Task description | The entries below contain pictures. Write out only the lines from the line with "(539, 266) none" up to and including the line with "[481,433,659,454] EDP Distribuição", exactly, without them.

Exercise materials START

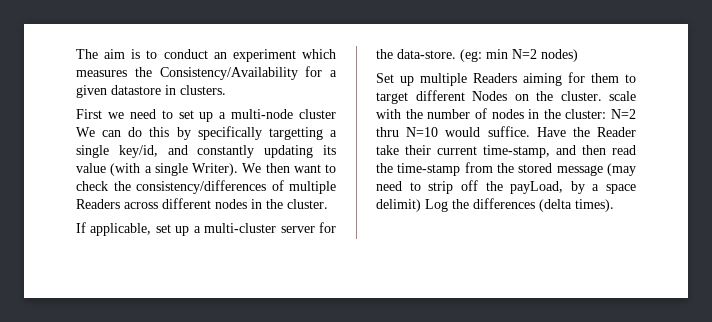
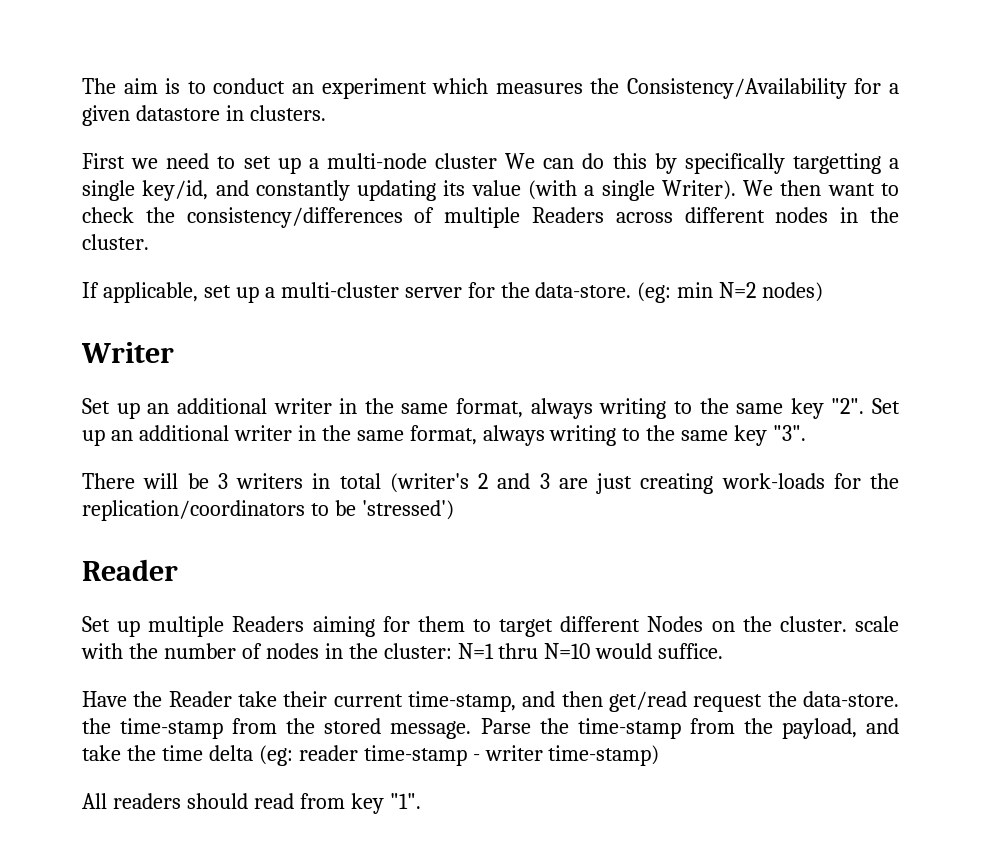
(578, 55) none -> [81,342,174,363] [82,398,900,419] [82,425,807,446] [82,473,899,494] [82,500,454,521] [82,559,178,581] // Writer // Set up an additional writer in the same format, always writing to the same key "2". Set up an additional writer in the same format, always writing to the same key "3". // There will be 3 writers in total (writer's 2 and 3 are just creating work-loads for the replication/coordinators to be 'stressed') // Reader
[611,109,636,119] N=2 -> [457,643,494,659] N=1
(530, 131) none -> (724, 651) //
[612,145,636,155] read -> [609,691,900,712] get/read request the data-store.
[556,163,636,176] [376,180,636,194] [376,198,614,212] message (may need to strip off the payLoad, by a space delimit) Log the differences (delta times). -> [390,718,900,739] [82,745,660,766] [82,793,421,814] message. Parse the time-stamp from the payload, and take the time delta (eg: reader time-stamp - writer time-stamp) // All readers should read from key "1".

Exercise materials END
Exercise materials START

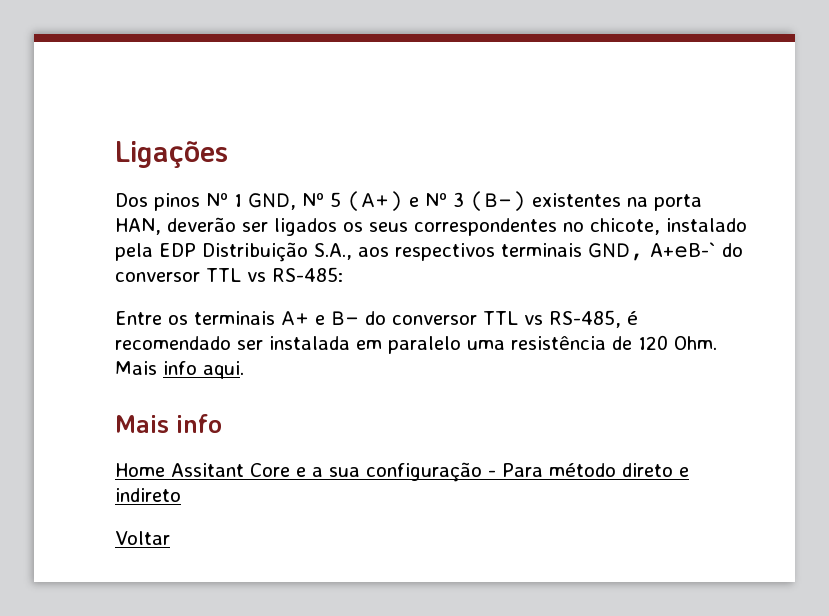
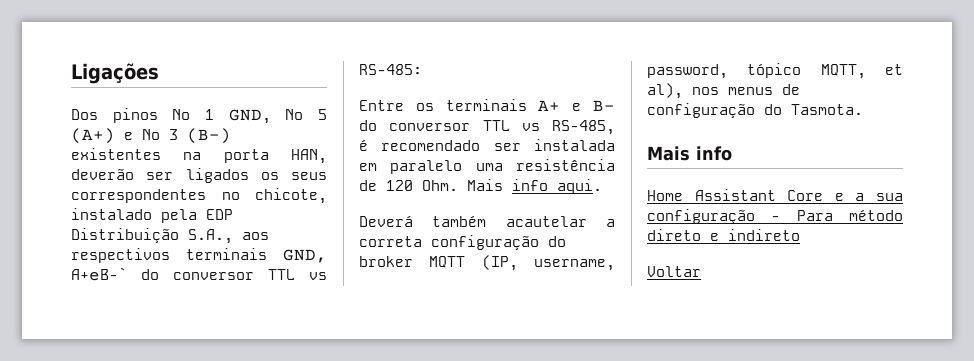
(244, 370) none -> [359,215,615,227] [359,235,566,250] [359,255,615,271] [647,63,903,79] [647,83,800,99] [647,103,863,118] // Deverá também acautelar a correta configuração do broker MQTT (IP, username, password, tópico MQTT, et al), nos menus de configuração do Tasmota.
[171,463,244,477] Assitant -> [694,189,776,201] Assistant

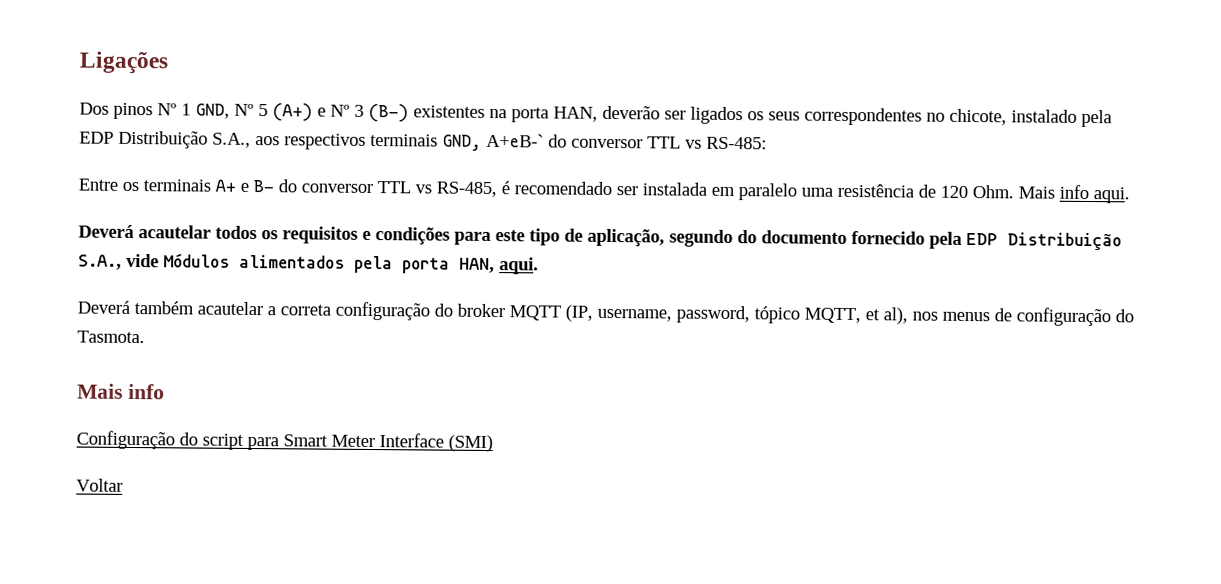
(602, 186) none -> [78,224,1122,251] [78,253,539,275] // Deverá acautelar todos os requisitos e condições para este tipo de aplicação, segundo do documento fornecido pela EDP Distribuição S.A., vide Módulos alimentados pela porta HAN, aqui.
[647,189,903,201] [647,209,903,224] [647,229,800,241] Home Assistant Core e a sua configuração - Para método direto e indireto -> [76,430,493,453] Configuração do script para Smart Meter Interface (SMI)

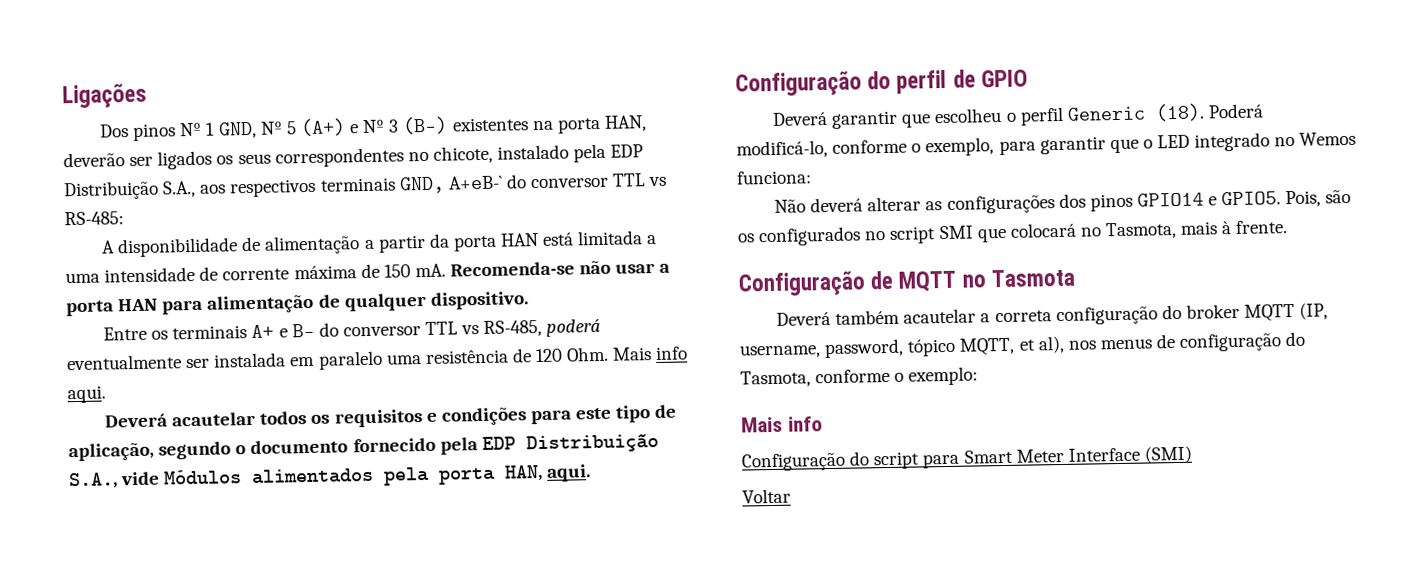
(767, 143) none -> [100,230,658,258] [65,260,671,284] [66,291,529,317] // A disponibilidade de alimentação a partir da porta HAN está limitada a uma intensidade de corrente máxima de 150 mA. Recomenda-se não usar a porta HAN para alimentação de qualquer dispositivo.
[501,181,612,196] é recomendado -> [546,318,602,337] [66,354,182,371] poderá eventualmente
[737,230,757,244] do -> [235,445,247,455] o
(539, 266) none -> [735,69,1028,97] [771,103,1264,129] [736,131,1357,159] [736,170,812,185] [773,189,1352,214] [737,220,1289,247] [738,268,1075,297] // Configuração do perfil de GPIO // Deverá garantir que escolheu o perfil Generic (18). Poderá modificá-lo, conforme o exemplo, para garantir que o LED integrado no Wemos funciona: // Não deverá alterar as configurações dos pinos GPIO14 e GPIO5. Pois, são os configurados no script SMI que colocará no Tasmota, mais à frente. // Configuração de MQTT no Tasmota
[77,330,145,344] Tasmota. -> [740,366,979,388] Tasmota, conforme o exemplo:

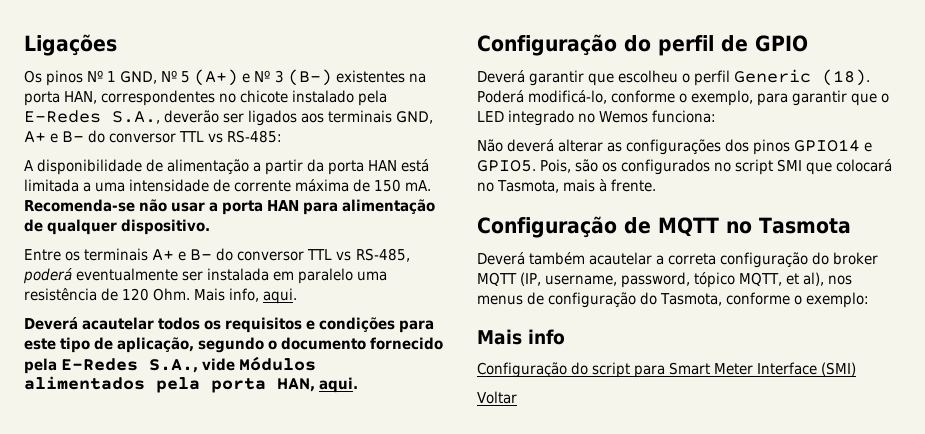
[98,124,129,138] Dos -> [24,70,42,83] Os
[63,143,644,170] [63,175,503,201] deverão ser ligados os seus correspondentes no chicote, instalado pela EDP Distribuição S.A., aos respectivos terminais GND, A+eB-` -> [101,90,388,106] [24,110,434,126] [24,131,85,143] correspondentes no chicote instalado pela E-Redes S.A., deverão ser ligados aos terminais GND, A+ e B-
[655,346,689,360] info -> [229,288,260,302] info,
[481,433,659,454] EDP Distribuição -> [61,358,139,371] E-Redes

Exercise materials END

Exercise result |
(539, 266) none -> [735,69,1028,97] [771,103,1264,129] [736,131,1357,159] [736,170,812,185] [773,189,1352,214] [737,220,1289,247] [738,268,1075,297] // Configuração do perfil de GPIO // Deverá garantir que escolheu o perfil Generic (18). Poderá modificá-lo, conforme o exemplo, para garantir que o LED integrado no Wemos funciona: // Não deverá alterar as configurações dos pinos GPIO14 e GPIO5. Pois, são os configurados no script SMI que colocará no Tasmota, mais à frente. // Configuração de MQTT no Tasmota
[77,330,145,344] Tasmota. -> [740,366,979,388] Tasmota, conforme o exemplo:

[98,124,129,138] Dos -> [24,70,42,83] Os
[63,143,644,170] [63,175,503,201] deverão ser ligados os seus correspondentes no chicote, instalado pela EDP Distribuição S.A., aos respectivos terminais GND, A+eB-` -> [101,90,388,106] [24,110,434,126] [24,131,85,143] correspondentes no chicote instalado pela E-Redes S.A., deverão ser ligados aos terminais GND, A+ e B-
[655,346,689,360] info -> [229,288,260,302] info,
[481,433,659,454] EDP Distribuição -> [61,358,139,371] E-Redes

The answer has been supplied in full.